Oplossingen voor industrie

Voor de industrie bestaat er geen energetische typeoplossing. Elk bedrijf is uniek en vereist een op maat uitgewerkte oplossing. Een energieaudit start daarom ook met een inventarisatie van álle processen, gaande van transport tot materiaalgebruik tot thermodynamische cycli van de productieprocessen.

De meest duurzame energie blijft de energie die niet verbruikt moet worden. Interne recuperatie van energiestromen is dan ook de heilige graal van energie-efficiëntie. Zo wordt bv. vaak warmte gerecupereerd uit rookgassen van verbrandingsketels, is de koeling van het ene proces een warmtebron voor een ander proces en komt zelfs bruikbare warmte vrij bij het gebruik een compressoren.

Het in kaart brengen van de verschillende regimes en werkingstijden maakt het mogelijk om de energiestromen aan elkaar te linken. Hierbij zijn niet enkel de industriële processen belangrijk maar ook andere aanwezige functies binnen het bedrijf. Waar restwarmte op 50°C misschien te laag is voor de voeding van een productieproces, kan het wel perfect gebruikt worden voor de verwarming van het aansluitende kantoor. De trias energetica indachtig wordt de energievraag op deze manier beperkt.

De inzet van duurzame energie is de aangewezen vervolgstap. Door de huidige, ietwat scheefgetrokken, energieprijzen is het veelal interessant om zonnepanelen of warmtekrachtkoppeling (WKK) te onderzoeken. Een WKK werkt best zo veel en constant mogelijk. Dat een proces niet continu is, hoeft echter geen belemmering te zijn omdat een goed ontworpen buffervat vaak al soelaas kan brengen.

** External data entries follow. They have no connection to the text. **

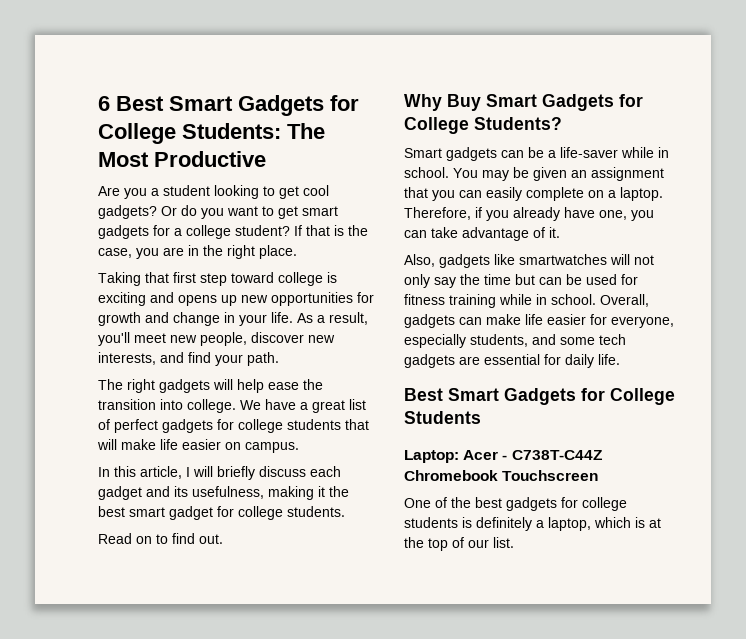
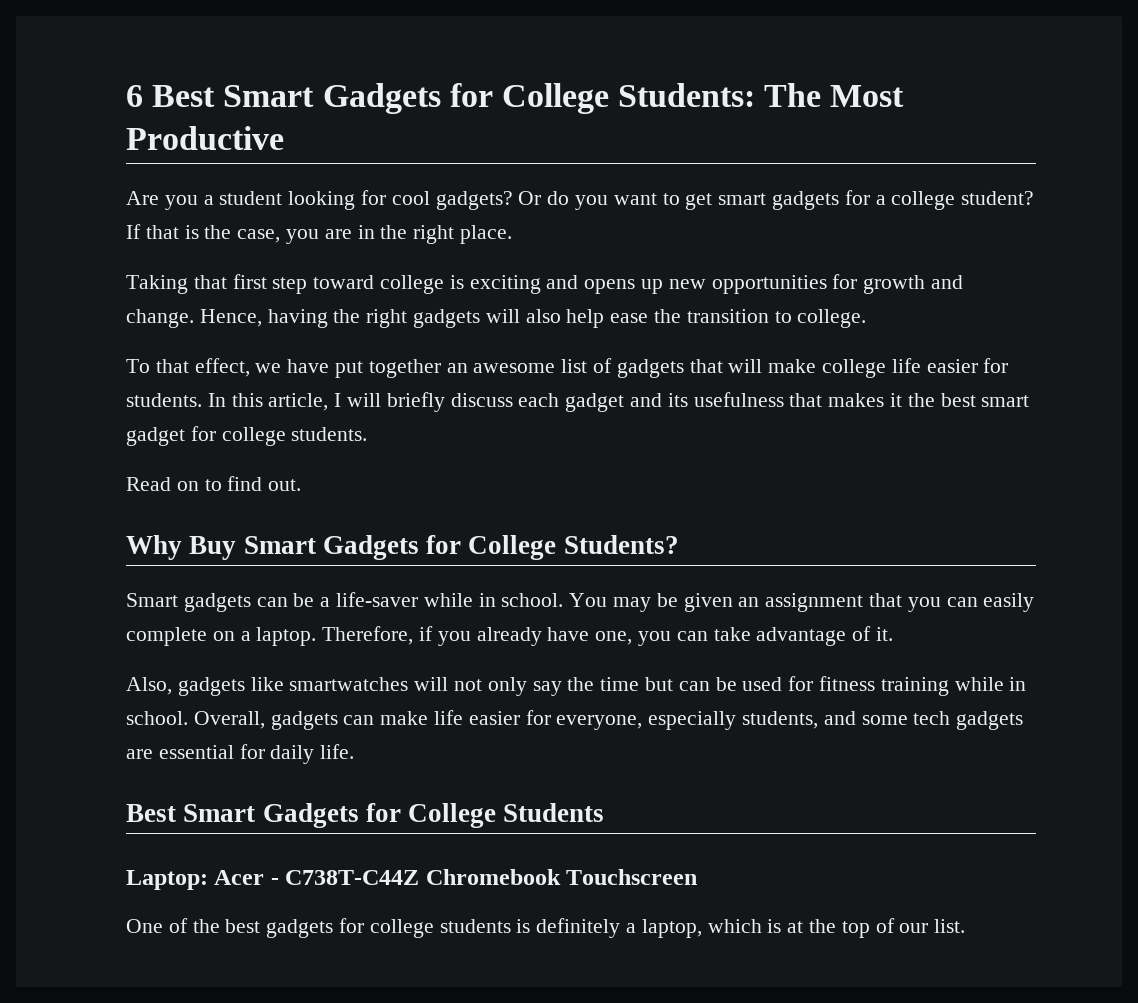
[263,186,299,199] to get -> [361,190,387,205] for
[173,312,368,326] [98,332,335,346] [98,352,279,366] [98,379,123,390] change in your life. As a result, you'll meet new people, discover new interests, and find your path. // The -> [126,309,361,328] change. Hence, having the
(233, 384) none -> [525,309,561,323] also
[160,399,183,410] into -> [774,311,792,323] to
[240,399,366,413] [98,419,341,433] We have a great list of perfect gadgets for college students -> [126,358,684,378] // To that effect, we have put together an awesome list of gadgets
[160,439,299,453] life easier on campus. // -> [822,358,1009,378] [126,393,202,407] college life easier for students.
[192,486,314,500] usefulness, making -> [693,392,885,407] usefulness that makes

Via WKK kan warmte opgewekt worden tot zeer hoge temperaturen. Indien warmte enkel opgewaardeerd hoeft te worden, kunnen hoge-druk-warmtepompen een valabel alternatief bieden. Zo is het met de nieuwste generatie hoge-druk-warmtepompen mogelijk om de temperatuur te verhogen van 80°C tot 150°C.

Hinderpalen

De lage gas- en hoge elektriciteitsprijs hebben echter nog steeds een grote invloed op het doorhakken van de economische knopen. In combinatie met de onzekerheid rond de bedrijfstoekomst worden zelfs investeringen die zich op middellange termijn terugverdienen als te riskant ervaren.

Uitgewerkte voorbeelden

Desondanks is Ingenium Group er tot op heden in geslaagd talloze optimalisaties door te voeren.

Zo komt er een 4-pijps warmtepomp* bij Lotus Bakeries en is het uitgebouwde interne warmtenet bij Belgomilk ook een voorbeeld van onze aangebrachte innovatie. *De simultane productie van koude en warmte met een hoger rendement dan bij afzonderlijke productie.

Ook de energiestudies, uitgevoerd in kader van het bekomen van een omgevingsvergunning, voor de nieuwe glas- en bliklijnen bij Coca-Cola European Partners in Gent en de nieuwe PET-afvullijn bij FrieslandCampina in Aalter, tonen aan hoe belangrijk het is om al van in de conceptuele of ontwerpfase het energievraagstuk mee te nemen en het investeringsbudget op basis van die bevindingen daar waar nodig bij te sturen.